OXTRDRD2 in different age groups

Our results showed that for provisional PTSD diagnosis, rs2268498 × rs1801028 is more significant in young adults defined as subjects with age <50 years old (OR = 9.24 and P = 0.00470) than in old adults defined as subjects with age > = 50 years old (OR = 6.76 and P = 0.0226); for PTSD symptoms, rs2268498 × rs1801028 is significant in young adults (beta = 5.11 and P = 0.0129) but not in old adults (beta = −1.08 and P = 0.7183). Supplementary Table 8 showed the details.

Discussion

Through epistasis (gene–gene interaction) analysis, our study identified the OXTRDRD2 (rs2268498 × rs1801028) interaction to be associated with provisional PTSD diagnosis and PTSD symptoms. Interestingly, rs2268498 and rs1801028 controlled each other’s association directions for provisional PTSD diagnosis.

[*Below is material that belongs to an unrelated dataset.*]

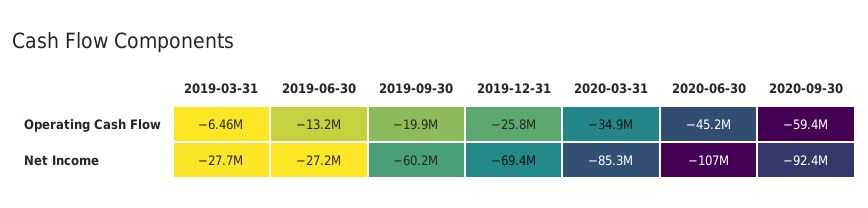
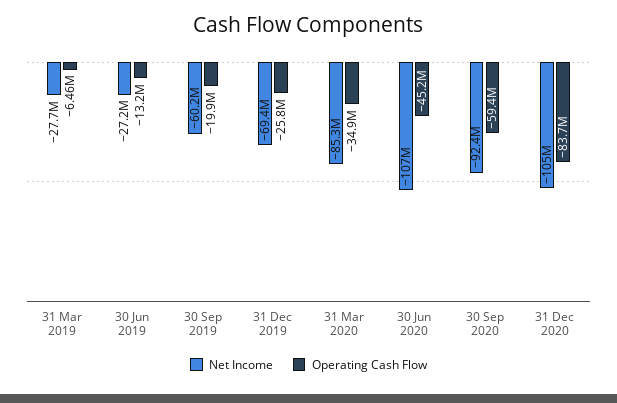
Net Income, 31 Dec 2020: none -> -105000000
Operating Cash Flow, 31 Dec 2020: none -> -83700000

The interaction signals came from both females and males. The two SNPs have been investigated in PGC-PTSD GWAS8 and we listed the results in Supplementary Table 9. All the association test P values (with different gender and ethnic group combinations) in PGC-PTSD GWAS are far from genome-wide significance (5e-8) or suggestive significance (e-5), indicating that the two SNPs are not associated with PTSD directly and our G × G analysis provides feasibly new information. It needs to mention that there is about six times as many controls as cases in our study (978:156), which just reflects the provisional PTSD prevalence in our epidemiologic samples and is feasible.

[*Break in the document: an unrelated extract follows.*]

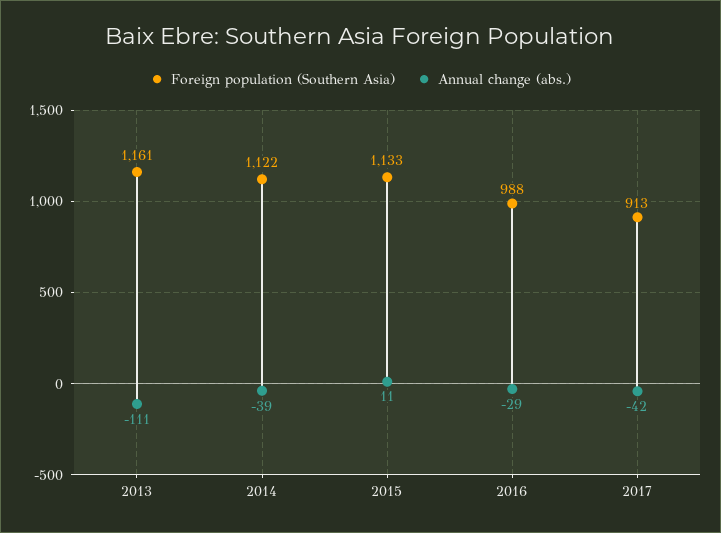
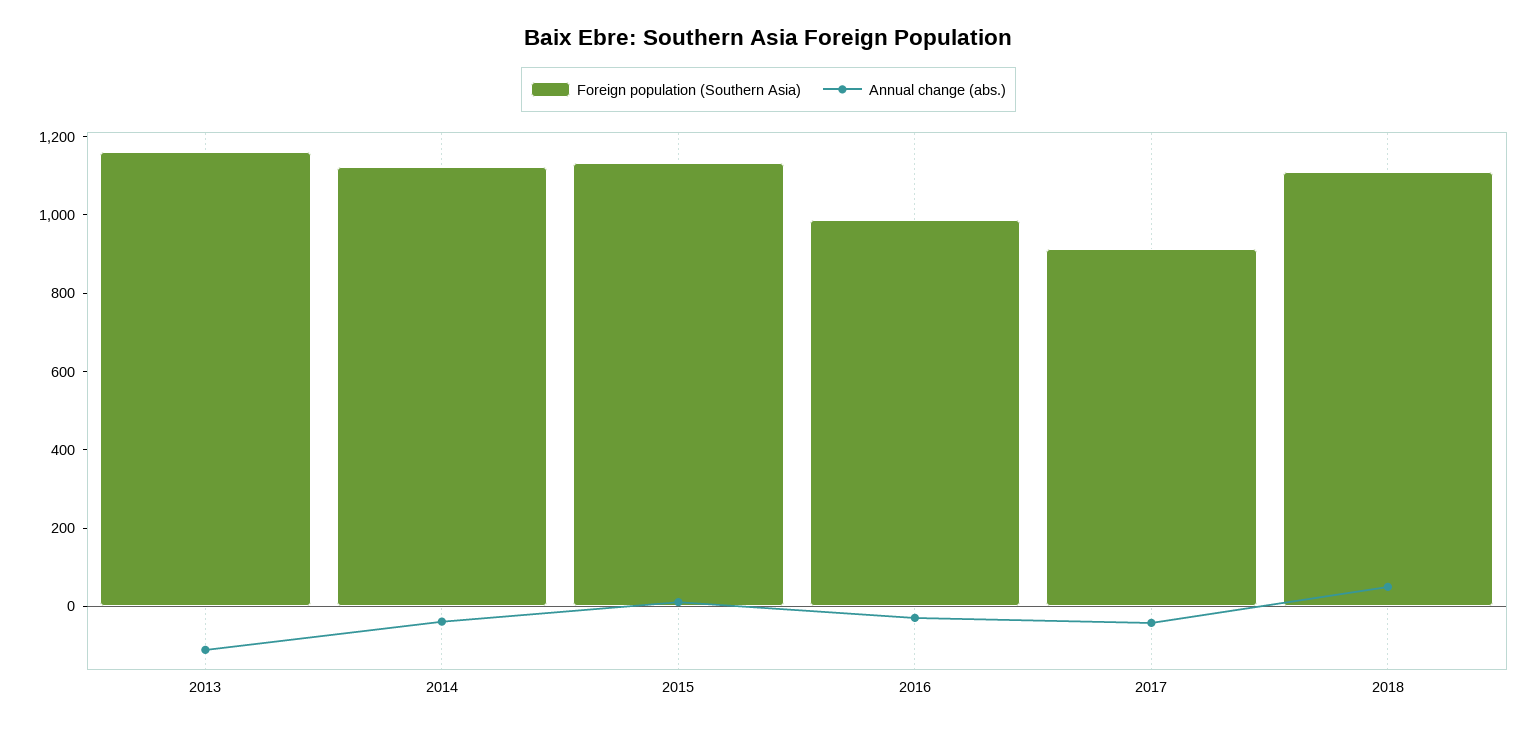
Foreign population (Southern Asia), 2018: none -> 1100
Annual change (abs.), 2018: none -> 50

Our results indicated that the G × G (rs2268498 × rs1801028) effects are different between young adults (age < 50 years old) and old adults (age > = 50 years old) (Supplementary Table 8). In our data, age is significantly correlated to both provisional PTSD diagnosis (OR = 1.07 and P = 4.72e-10, by logistic regression analysis) and PTSD symptoms (beta = 0.32 and P = 3.24e-23, by linear regression analysis). Furthermore, a two-sided fisher’s exact test showed a distribution difference of provisional PTSD diagnosis cases between two age groups (P = 3.24e-8) and a two-sided t-test showed a distribution difference of PTSD symptoms between the two age groups (t = −5.46 and P = 5.97e-8). Thus, the effect of age on PTSD may contribute to the differences of G × G effects between different age groups.

The OXT–DR2 interaction was supported by evidence from animal experiments of male rats28. Our study showed that the statistical interaction exists in both women and men. In details, the association of females is more significant than that of males, which may due to the larger samples size of females than males; the interaction effect size of males is much larger than that of females, showing that males may be more sensitive to the interaction. In summary, the interaction looks like generally applies for both females and males. OXTR and DRD2 have been separately reported to be correlated with stress response through gene expression or DNA methylation which may regulate gene expression. For OXTR, it was reported that OXTR expression significantly increased in the amygdala in response to chronic social instability stress for adult female rats38; DNA methylation of OXTR in human blood is with dynamic changes after acute psychosocial stress39. For DRD2, down-regulated DRD2 gene expression in striatum is correlated to stress-induced depression-like behaviors in rats40; alterations of human dopaminergic genes including DRD2 are associated with low resilience to stress41. Our statistical genetics finding further indicated that there is a gene-gene interaction between the two genes in the context of stress response.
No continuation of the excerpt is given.